848. Sulfamethoxazole/trimethoprim vs Fluoroquinolones for the Treatment of Stenotrophomonas maltophilia Bloodstream Infections
Session: Poster Abstract Session: Bacteremia and Endocarditis
Friday, October 9, 2015
Room: Poster Hall
Posters
  • Watson Sulfa vs fluoro_FINAL.pdf (395.3 kB)
  • Background: The drug of choice for Stenotrophomonas maltophilia (SM) infections is sulfamethoxazole/trimethoprim (S/T). Use of S/T may be limited due to allergy, intolerance, or resistance. Recent literature suggests levofloxacin may be a viable option for the treatment of SM bloodstream infections (BSI); however, clinical outcomes data are limited overall for SM BSI.  The objective of this study was to assess the clinical outcomes of patients with SM BSI that are treated with S/T compared to fluoroquinolones (FQ).

    Methods: Patients considered for study inclusion were > 18 years old, had at least one positive blood culture for SM between January 2004 and October 2014, hospitalized at Northwestern Memorial Hospital, and treated with at least 48 hours of FQ or S/T monotherapy. Baseline demographic variables including treatment used were assessed to determine their impact on clinical outcomes. Stepwise multivariate regression was performed to assess predictors of mortality. 

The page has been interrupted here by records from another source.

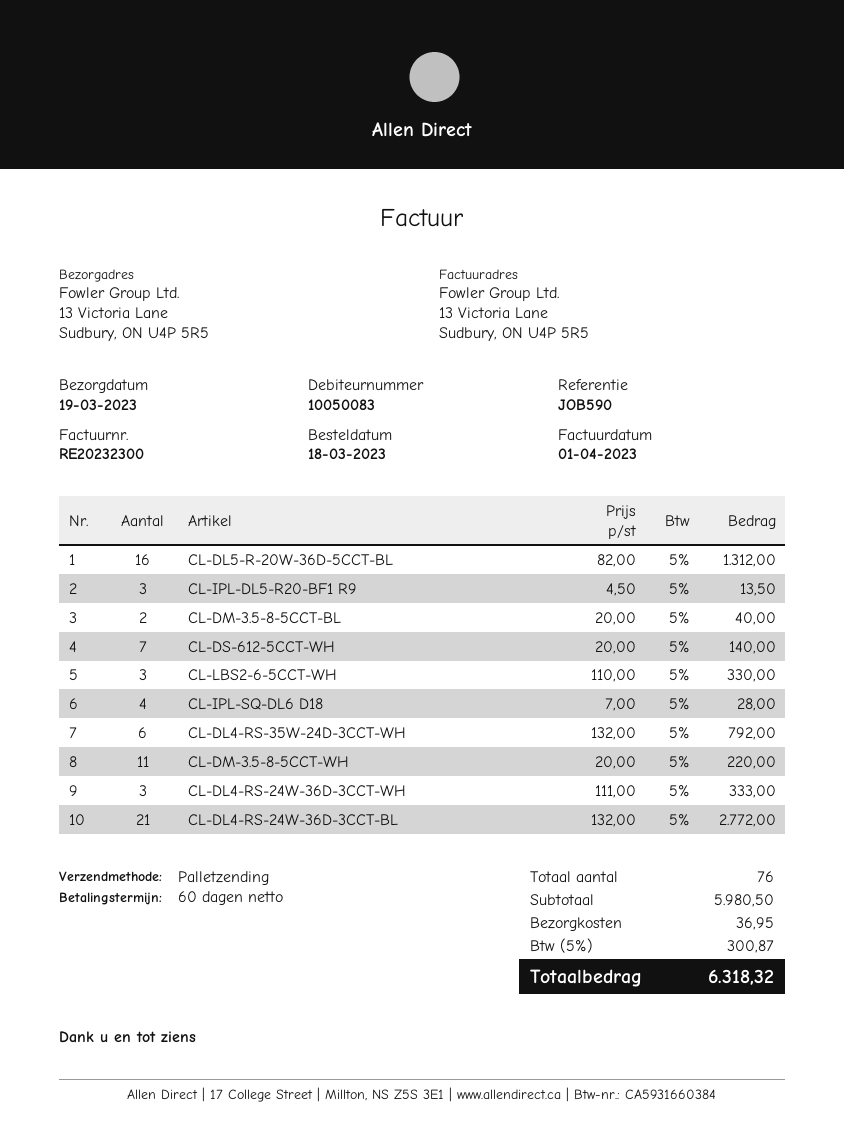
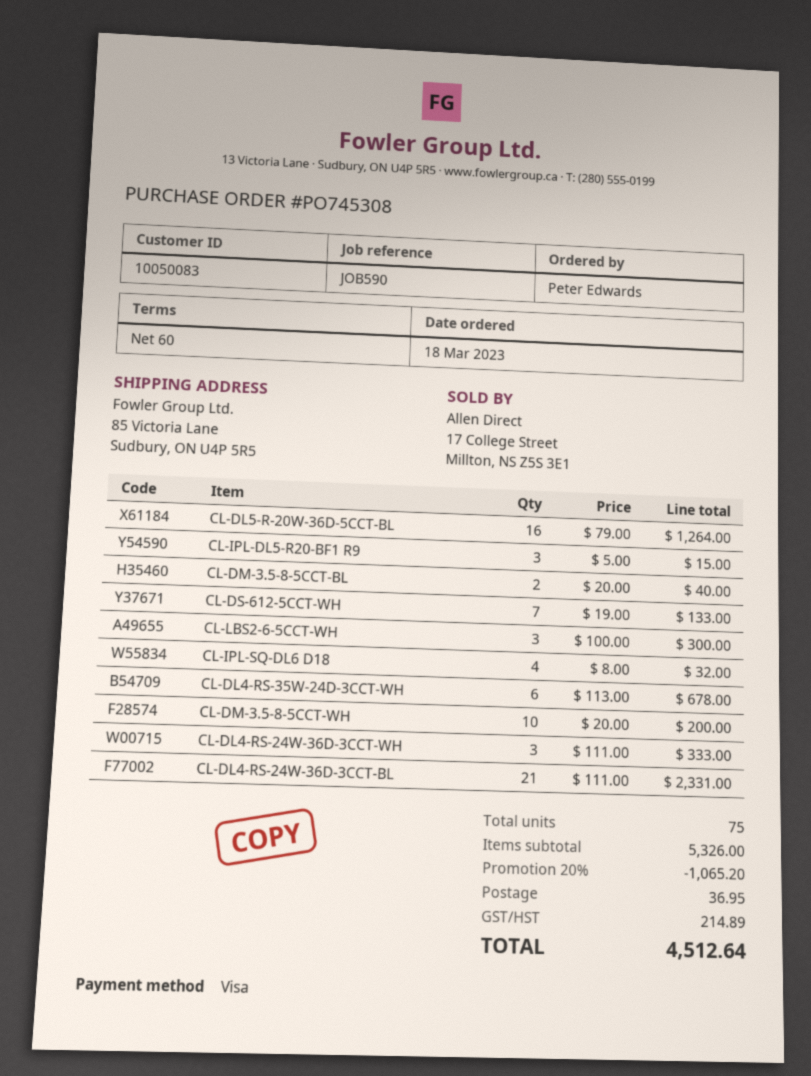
ship to: 13 Victoria Lane, Sudbury, ON U4P 5R5 -> 85 Victoria Lane, Sudbury, ON U4P 5R5
CL-DL5-R-20W-36D-5CCT-BL: 16 x 82.00 = 1312.00 -> 16 x 79.00 = 1264.00
CL-IPL-DL5-R20-BF1 R9: 3 x 4.50 = 13.50 -> 3 x 5.00 = 15.00
CL-DS-612-5CCT-WH: 7 x 20.00 = 140.00 -> 7 x 19.00 = 133.00
CL-LBS2-6-5CCT-WH: 3 x 110.00 = 330.00 -> 3 x 100.00 = 300.00
CL-IPL-SQ-DL6 D18: 4 x 7.00 = 28.00 -> 4 x 8.00 = 32.00
CL-DL4-RS-35W-24D-3CCT-WH: 6 x 132.00 = 792.00 -> 6 x 113.00 = 678.00
CL-DM-3.5-8-5CCT-WH: 11 x 20.00 = 220.00 -> 10 x 20.00 = 200.00
CL-DL4-RS-24W-36D-3CCT-BL: 21 x 132.00 = 2772.00 -> 21 x 111.00 = 2331.00
total quantity: 76 -> 75
subtotal: 5980.50 -> 5326.00
discount: none -> 20% = 1065.20
tax: 300.87 -> 214.89
total: 6318.32 -> 4512.64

    Results: 54 patients were included in the analysis (n= 22 FQ [levofloxacin n=4, moxifloxacin n=6, ciprofloxacin n=11] and n=32 S/T). Baseline characteristics were similar between treatment groups. Mortality rates between FQ and S/T differed numerically but not statistically (n=3, 13.6% [n=3 moxifloxacin and n=0 for levofloxacin and ciprofloxacin] and n=10, 31.3% respectively, p=0.20). Time to death from positive culture also differed numerically between treatment groups (FQ n=3 days, IQR 11-64; S/T n=12.5 days, IQR 12-36; p=0.61). Bivariate analysis revealed modified APACHE II, septic shock, mechanical ventilation, organ dysfunction, broad spectrum antibiotics prior to culture, and concomitant positive respiratory cultures with SM as positive predictors of mortality (p<0.05 for all). In a multivariate analysis, modified APACHE II score (OR 1.4, 95% CI 1.1-1.8) and broad spectrum antibiotics prior to culture (OR 8, 95% CI 1.3-49.8) remained as significant predictors of mortality.

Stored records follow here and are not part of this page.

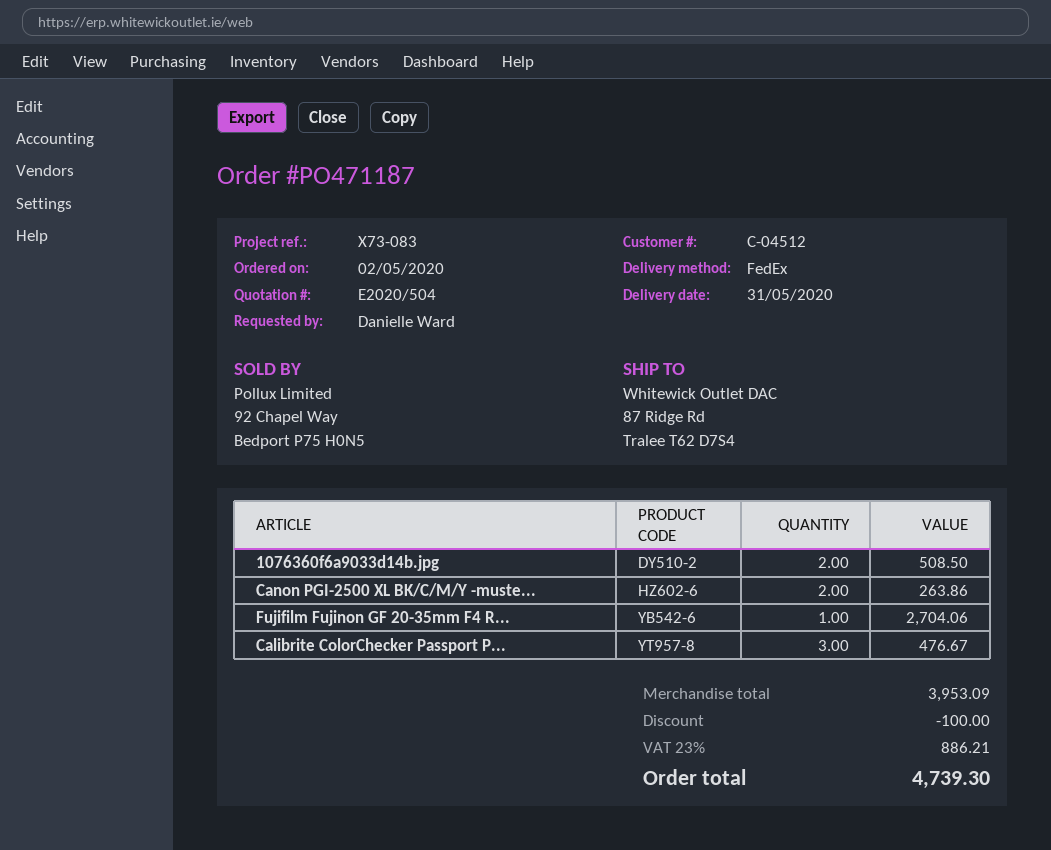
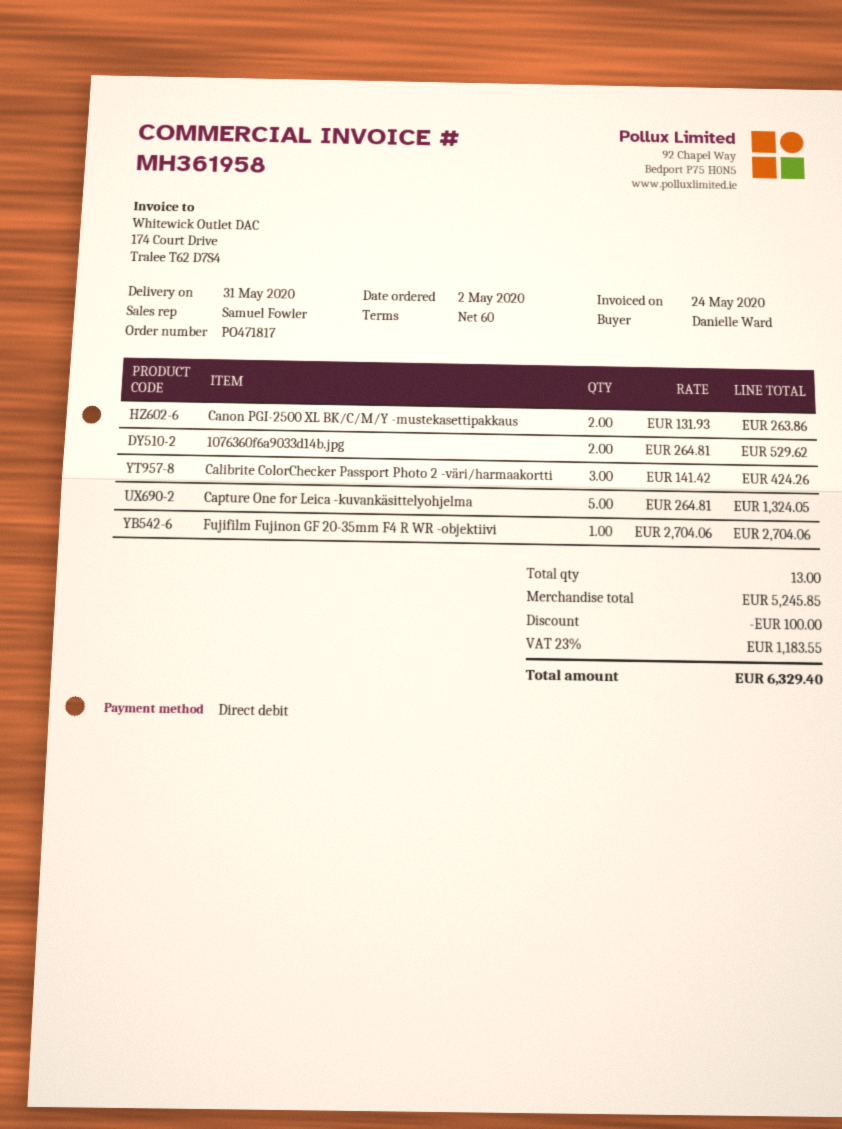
order number: PO471187 -> PO471817
1076360f6a9033d14b.jpg: 2 for 508.50 -> 2 for 529.62
Calibrite ColorChecker Passport P...: 3 for 476.67 -> 3 for 424.26
Capture One for Leica -kuvankäsittelyohjelma: none -> 5 for 1324.05
subtotal: 3953.09 -> 5245.85
tax: 23% = 886.21 -> 23% = 1183.55
total: 4739.30 -> 6329.40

    Conclusion: FQ treated patients showed similar clinical outcomes to those treated with S/T for SM BSI. Multivariate analyses indicated that factors other than treatment had an impact on clinical outcomes. Further study is required.

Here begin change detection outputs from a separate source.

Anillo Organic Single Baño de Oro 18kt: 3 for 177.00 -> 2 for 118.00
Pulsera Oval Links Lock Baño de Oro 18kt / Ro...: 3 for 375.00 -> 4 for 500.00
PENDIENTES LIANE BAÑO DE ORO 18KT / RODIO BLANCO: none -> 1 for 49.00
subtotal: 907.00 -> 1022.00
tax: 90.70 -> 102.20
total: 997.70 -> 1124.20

    Luke Watson, PharmD1, John Esterly, PharmD1,2, Michael Postelnick, RPh1, Arturo Aguirre, BS1,3 and Milena Mclaughlin, PharmD, MSc1,4, (1)Northwestern Memorial Hospital, Chicago, IL, (2)Chicago State University College of Pharmacy, Chicago, IL, (3)University of Illinois at Chicago, Chicago, IL, (4)Midwestern University Chicago College of Pharmacy, Downers Grove, IL

    Disclosures:

    L. Watson, None

    J. Esterly, BioCryst Pharmaceuticals: Served on Advisory Board , Consulting fee

    M. Postelnick, None

    A. Aguirre, None

    M. Mclaughlin, BioCryst Pharmaceuticals: Served on Advisory Board , Consulting fee

    Findings in the abstracts are embargoed until 12:01 a.m. PDT, Wednesday Oct. 7th with the exception of research findings presented at the IDWeek press conferences.